The Employment Standards Act, 2000 (the “ESA”) provides the minimum standards of employment with respect to, among many other things, overtime, hours of work, minimum wages, holidays, pregnancy and parental leave, and termination of employment in Ontario.

Under the ESA, employers are required to give their employees advance notice of termination in writing or, in the alternative, pay wages and continue benefits for the statutory notice period (commonly referred to as termination pay). With respect to the termination of a single employee (as opposed to mass firings or lay-offs), the minimum length of notice depends on the length of the terminated employee’s service:

Length of Service

Notice Requirement

More than 3 Months but less than 1 year 1 week
1 year or more but less than 3 years 2 weeks
3 years or more but less than 4 years 3 weeks
4 years or more but less than 5 years 4 weeks
5 years or more but less than 6 years 5 weeks
6 years or more but less than 7 years 6 weeks
7 years or more but less than 8 years 7 weeks
8 years or more 8 weeks

In addition to notice or termination pat of notice, the ESA also entitles employees to severance pay if they have been employed 5 years or more and either:

  1. the severance occurred because of a permanent discontinuance of all or part of the employer’s business at an establishment and the employee is one of 50 or more employees who have their employment relationship severed within a six-month period as a result; or
  2. the employer has a payroll of $2.5 million or more.

If entitled, terminated employees are to be paid severance in a lump sum amount equivalent to one week of non-overtime wages per completed year of employment up to a maximum of 26 weeks, within 7 days of termination.

Willful Misconduct, Just Cause and other Exceptions to the Requirement to provide Notice of Termination

If an employee has engaged in willful misconduct or the employer has other “just cause” for termination, they are not required to provide reasonable notice or payment instead of notice. However, termination for cause has been described by the Ontario courts as the “capital punishment” of the employment relationship. It is typically very difficult for an employer to prove willful misconduct or cause. The employer must show that there was employee misconduct and that such misconduct was sufficient to dismiss the employee without notice, such as theft or dishonesty.

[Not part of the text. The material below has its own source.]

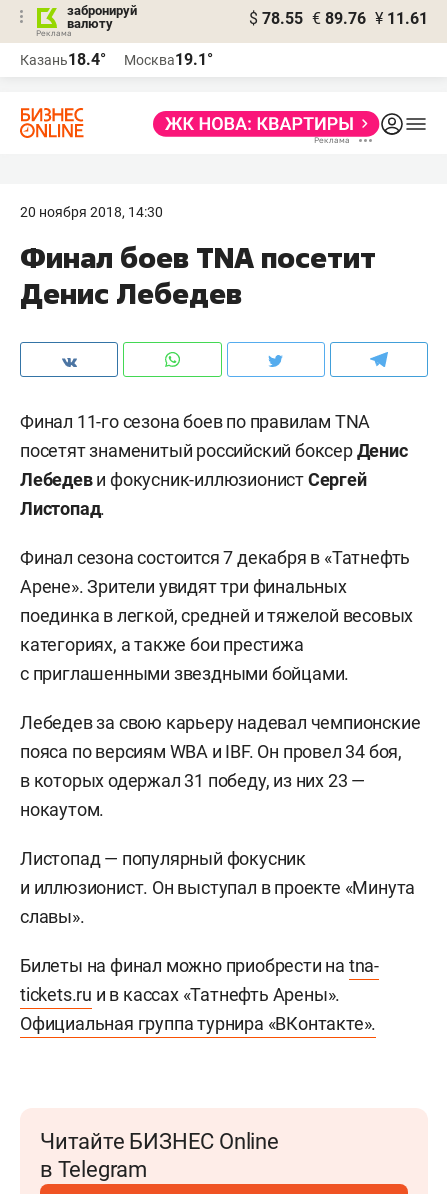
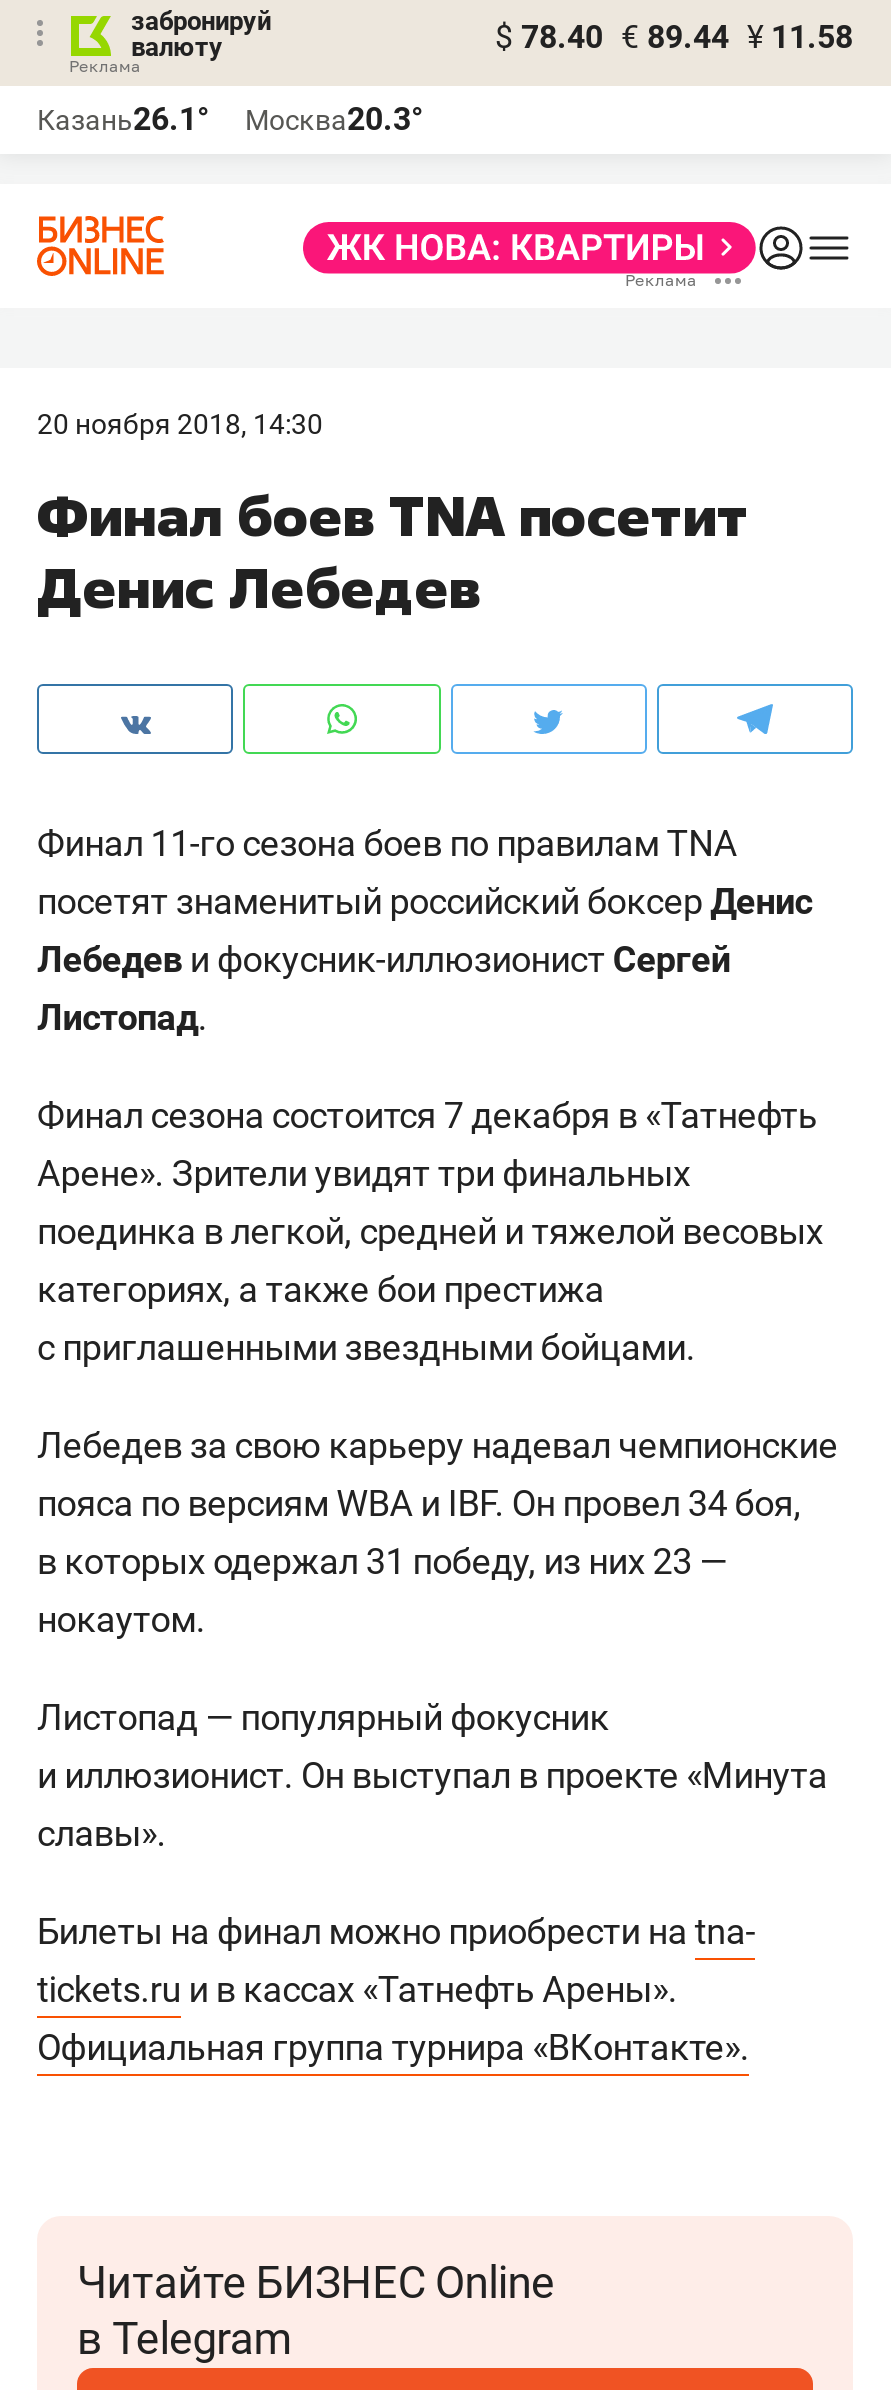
[249,9,428,28] $ 78.55 € 89.76 ¥ 11.61 -> [495,18,853,56] $ 78.40 € 89.44 ¥ 11.58
[20,50,106,69] Казань18.4° -> [37,100,209,138] Казань26.1°
[124,50,213,69] Москва19.1° -> [245,100,423,138] Москва20.3°

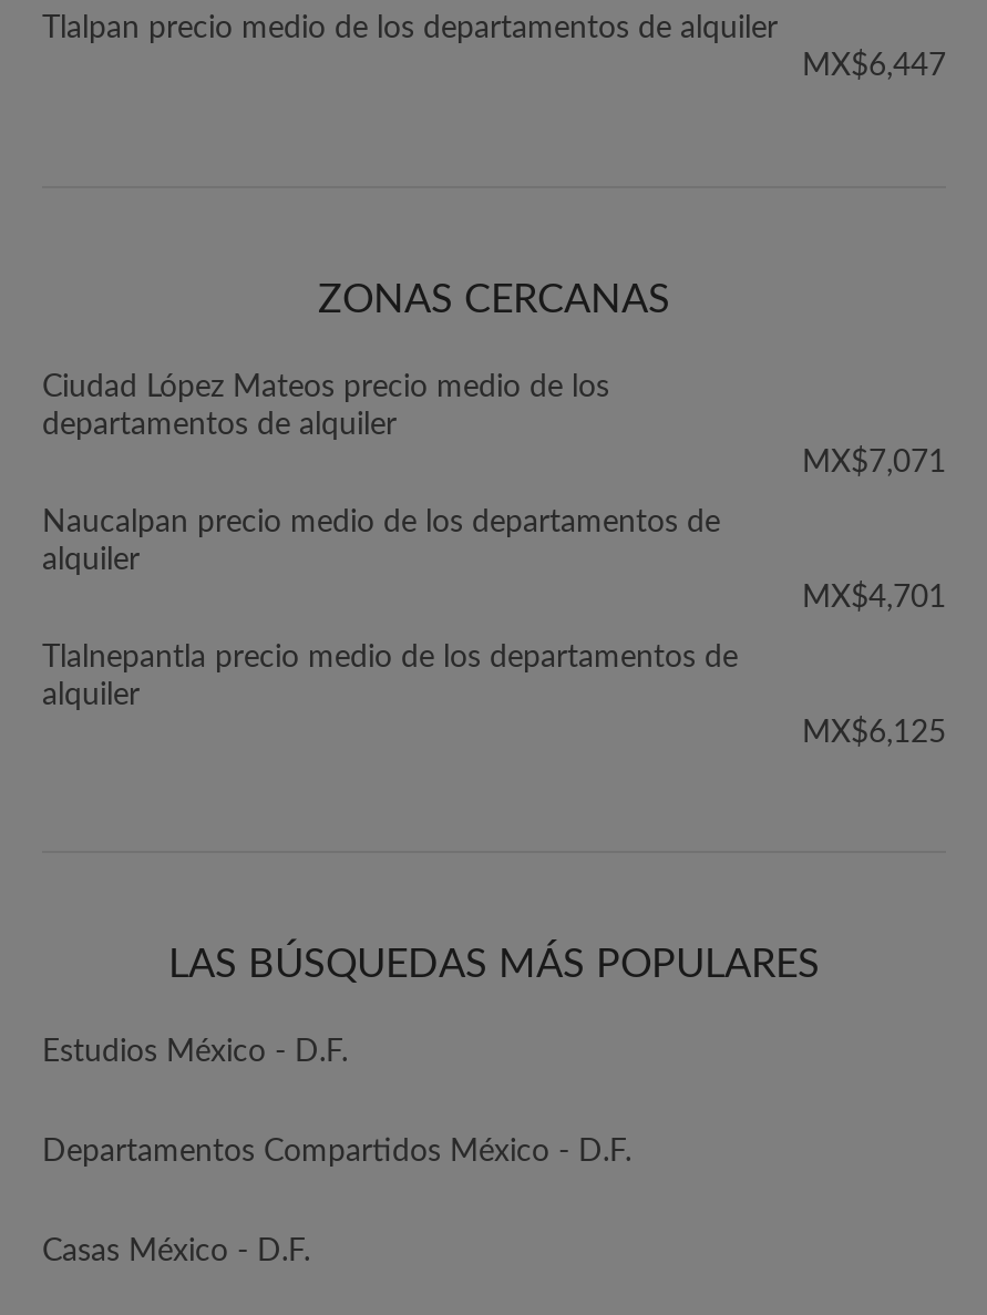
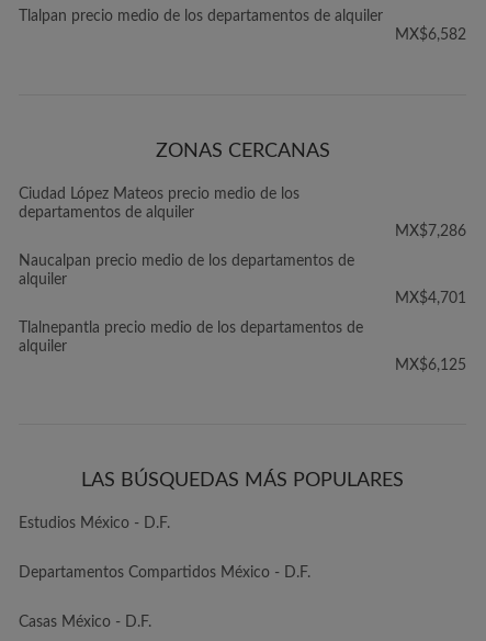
[802,51,946,82] MX$6,447 -> [395,27,466,43] MX$6,582
[802,448,946,479] MX$7,071 -> [395,224,466,239] MX$7,286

In determining the nature and degree of misconduct the courts consider whether there has been a total breakdown in the employment relationship, by either a violation of an essential condition of the employment contract, or destruction of the employer’s inherent faith in the employee. The courts consider the employee’s seniority, whether warnings were given, and whether such conduct had previously been tolerated.

Often, an employer is required to implement progressive discipline, in other words, give warnings and take other steps prior to firing an employee for just cause. If they have not done so then, in all except the most serious of cases, an employer will have a difficult time establishing cause.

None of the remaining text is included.